Ainsi, en mai 2006, neuf personnes de différentes familles de Beyrouth ont été arrêtées pour planification d’une tentative d’assassinat contre le secrétaire général du Hezbollah, une accusation dont elles ont par ailleurs été innocentées plus tard. Elles ont néanmoins été condamnées pour un autre chef d’accusation... fin mai 2008 : celui de « posséder des armes visant à déstabiliser la paix civile », et elles ont été destituées de leurs droits civils et politiques, selon leur avocat Nabil Halabi. Un chef d’accusation évidemment risible. Autre exemple : il y a une dizaine de jours, un jeune homme de Tarik Jdideh, Ziad Dennaoui, a été arrêté par la Sûreté générale dans le cadre d’une plainte déposée contre lui par le Parti syrien national social, dans le cadre des événements du... 7 mai 2008. Grotesque. Le jeune homme est toujours en état d’arrestation et sa famille n’a pu le visiter que très récemment. Sans oublier le cas des 280 islamistes soupçonnés d’appartenir au Fateh el-Islam, arrêtés et qui attendent encore leur jugement depuis cinq ans... sous prétexte qu’il n’y a pas de bâtiment fin prêt pour accueillir les procès !
Ce qui rend ces cas parfaitement odieux, c’est justement lorsqu’ils sont abordés sous l’angle de la réciprocité. Ainsi, n’a-t-on pas vu ne serait-ce qu’un milicien du Hezbollah, d’Amal ou du PSNS être inquiété par les services ou la justice au lendemain des événements de mai 2008. Plus encore, l’assassin du capitaine Samer Hanna n’a passé que quelques semaines en prison avant d’être relâché. Le prédicateur sunnite Omar Bakri, lui, dont le bilan est pourtant peu glorieux sur le plan des activités « politiques », aura eu la chance de bénéficier du soutien du Hezbollah, qui avait mis à sa disposition, lors de son arrestation par les FSI, l’un de ses députés, Nawwar Sahili, comme avocat pour le défendre. Une chance que n’aura pas Chadi Mawlaoui, attiré dans les bureaux de Mohammad Safadi par la possibilité de recevoir une aide financière pour tenter d’accorder des soins médicaux à sa famille. Quant à la cabale menée contre les militants islamistes – ou non islamistes, d’ailleurs – qui ont le toupet de contrevenir aux directives du nouveau haut-commissaire syrien au Liban, Ali Abdelkarim Ali, et qui tentent de faire parvenir de l’aide à la Syrie, inutile de la mentionner. Lorsque la Syrie envoie des islamistes et des jihadistes au Liban, ce sont alors, aux yeux du Hezbollah, « des lignes rouges que l’armée ne doit pas franchir », comme ce fut le cas pour le Fateh el-Islam à Nahr el-Bared. Mais quand il s’agit pour des réseaux de militants de venir au secours d’une population assiégée et opprimée par le tyran syrien, il faut tout faire pour les démanteler et les écraser, au service de la logique sacro-sainte de « l’alliance des minorités »...

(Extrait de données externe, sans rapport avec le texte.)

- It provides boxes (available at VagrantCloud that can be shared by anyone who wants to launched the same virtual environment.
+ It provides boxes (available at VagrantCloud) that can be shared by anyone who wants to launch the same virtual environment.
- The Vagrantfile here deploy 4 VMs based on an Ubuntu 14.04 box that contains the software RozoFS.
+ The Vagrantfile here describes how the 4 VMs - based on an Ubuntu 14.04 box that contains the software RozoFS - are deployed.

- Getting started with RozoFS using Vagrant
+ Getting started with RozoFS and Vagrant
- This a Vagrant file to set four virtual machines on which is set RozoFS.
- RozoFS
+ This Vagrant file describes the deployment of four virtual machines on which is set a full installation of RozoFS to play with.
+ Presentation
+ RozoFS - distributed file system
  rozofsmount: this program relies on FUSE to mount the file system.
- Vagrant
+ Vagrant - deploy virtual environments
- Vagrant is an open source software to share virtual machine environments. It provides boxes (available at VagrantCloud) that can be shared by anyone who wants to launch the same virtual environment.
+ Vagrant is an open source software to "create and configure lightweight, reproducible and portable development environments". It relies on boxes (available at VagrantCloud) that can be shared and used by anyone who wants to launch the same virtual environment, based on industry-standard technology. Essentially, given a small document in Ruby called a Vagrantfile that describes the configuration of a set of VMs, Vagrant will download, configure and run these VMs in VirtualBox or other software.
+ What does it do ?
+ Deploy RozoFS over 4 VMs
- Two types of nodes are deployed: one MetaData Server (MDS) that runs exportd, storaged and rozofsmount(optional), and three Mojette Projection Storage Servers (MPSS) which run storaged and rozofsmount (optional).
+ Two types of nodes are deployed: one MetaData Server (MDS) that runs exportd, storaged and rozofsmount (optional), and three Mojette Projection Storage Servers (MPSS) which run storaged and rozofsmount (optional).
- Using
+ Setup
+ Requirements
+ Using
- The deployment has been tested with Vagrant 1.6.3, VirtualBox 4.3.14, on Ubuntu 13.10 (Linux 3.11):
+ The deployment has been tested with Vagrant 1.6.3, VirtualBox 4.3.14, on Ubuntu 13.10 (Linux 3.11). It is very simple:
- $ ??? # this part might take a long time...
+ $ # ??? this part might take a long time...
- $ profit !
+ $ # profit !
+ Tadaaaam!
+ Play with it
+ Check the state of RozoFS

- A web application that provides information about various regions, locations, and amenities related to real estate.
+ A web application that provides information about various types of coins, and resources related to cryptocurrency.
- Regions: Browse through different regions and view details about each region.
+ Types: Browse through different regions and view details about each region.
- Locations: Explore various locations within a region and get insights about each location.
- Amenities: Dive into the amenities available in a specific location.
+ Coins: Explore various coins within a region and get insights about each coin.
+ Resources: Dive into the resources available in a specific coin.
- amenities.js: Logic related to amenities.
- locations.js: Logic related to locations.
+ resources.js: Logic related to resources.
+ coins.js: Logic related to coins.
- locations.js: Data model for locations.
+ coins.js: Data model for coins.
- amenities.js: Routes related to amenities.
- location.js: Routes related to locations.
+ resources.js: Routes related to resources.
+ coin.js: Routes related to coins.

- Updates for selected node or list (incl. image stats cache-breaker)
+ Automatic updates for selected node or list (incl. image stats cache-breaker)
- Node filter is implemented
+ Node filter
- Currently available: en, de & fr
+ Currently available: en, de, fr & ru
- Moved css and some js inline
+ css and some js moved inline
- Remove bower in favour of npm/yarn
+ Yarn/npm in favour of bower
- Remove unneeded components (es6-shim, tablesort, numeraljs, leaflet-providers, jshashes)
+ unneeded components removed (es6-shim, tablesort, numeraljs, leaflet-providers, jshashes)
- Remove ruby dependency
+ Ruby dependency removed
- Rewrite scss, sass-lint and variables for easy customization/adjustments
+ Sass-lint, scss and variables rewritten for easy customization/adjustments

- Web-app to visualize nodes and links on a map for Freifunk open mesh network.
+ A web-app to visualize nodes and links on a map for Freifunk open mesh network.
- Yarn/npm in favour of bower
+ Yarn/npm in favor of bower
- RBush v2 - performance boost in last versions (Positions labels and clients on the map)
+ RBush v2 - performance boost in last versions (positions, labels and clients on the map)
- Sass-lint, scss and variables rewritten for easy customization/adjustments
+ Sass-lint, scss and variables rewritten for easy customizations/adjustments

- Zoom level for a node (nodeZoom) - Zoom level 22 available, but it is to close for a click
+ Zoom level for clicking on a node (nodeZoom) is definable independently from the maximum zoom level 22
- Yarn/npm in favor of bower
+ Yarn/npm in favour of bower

Comme le dit Misbah Ahdab, l’utilisation des institutions libanaises contre la communauté sunnite est un moyen comme un autre pour le régime syrien de détourner les regards de chez lui et de déstabiliser son voisin. Dans une région qui constituerait, le cas échéant, la frontière nord d’un éventuel État alaouite, pourrait-on ajouter. Mais c’est aussi pour le front du document d’entente Hezbollah-CPL un moyen de lancer la bataille électorale de 2013 en définissant clairement l’ennemi à abattre, suivant l’exemple du maître syrien.
Dans ce sens, les événements de Tripoli sont avant tout l’expression d’un échec électoral annoncé pour un 8 Mars en bien mauvaise forme, qui n’a d’ores et déjà, un an avant les élections, que la carte de la déstabilisation sécuritaire à jouer pour tenter de briser les ailes de ses adversaires.